### Exercise description
Output the full listing exactly as written, with no pictures in it.

### Data extract
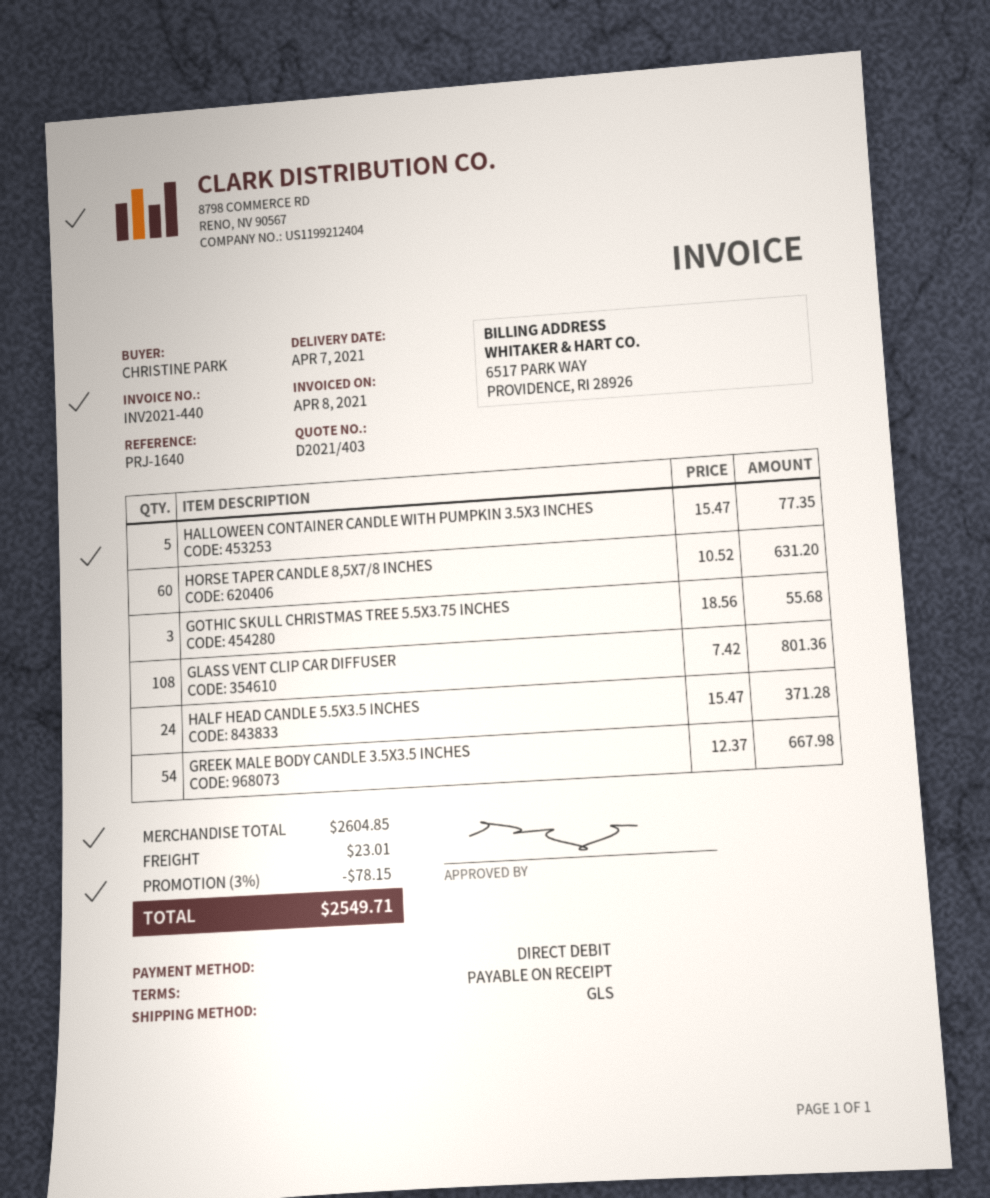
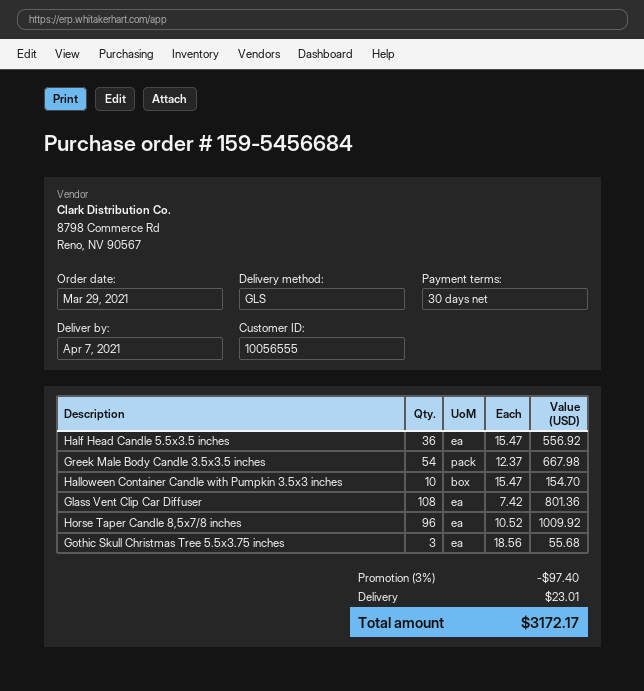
payment terms: on receipt -> 30 days
HALLOWEEN CONTAINER CANDLE WITH PUMPKIN 3.5X3 INCHES: 5 x 15.47 = 77.35 -> 10 x 15.47 = 154.70
HORSE TAPER CANDLE 8,5X7/8 INCHES: 60 x 10.52 = 631.20 -> 96 x 10.52 = 1009.92
HALF HEAD CANDLE 5.5X3.5 INCHES: 24 x 15.47 = 371.28 -> 36 x 15.47 = 556.92
discount: 3% = 78.15 -> 3% = 97.40
total: 2549.71 -> 3172.17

### Task solution
payment terms: on receipt -> 30 days
HALLOWEEN CONTAINER CANDLE WITH PUMPKIN 3.5X3 INCHES: 5 x 15.47 = 77.35 -> 10 x 15.47 = 154.70
HORSE TAPER CANDLE 8,5X7/8 INCHES: 60 x 10.52 = 631.20 -> 96 x 10.52 = 1009.92
HALF HEAD CANDLE 5.5X3.5 INCHES: 24 x 15.47 = 371.28 -> 36 x 15.47 = 556.92
discount: 3% = 78.15 -> 3% = 97.40
total: 2549.71 -> 3172.17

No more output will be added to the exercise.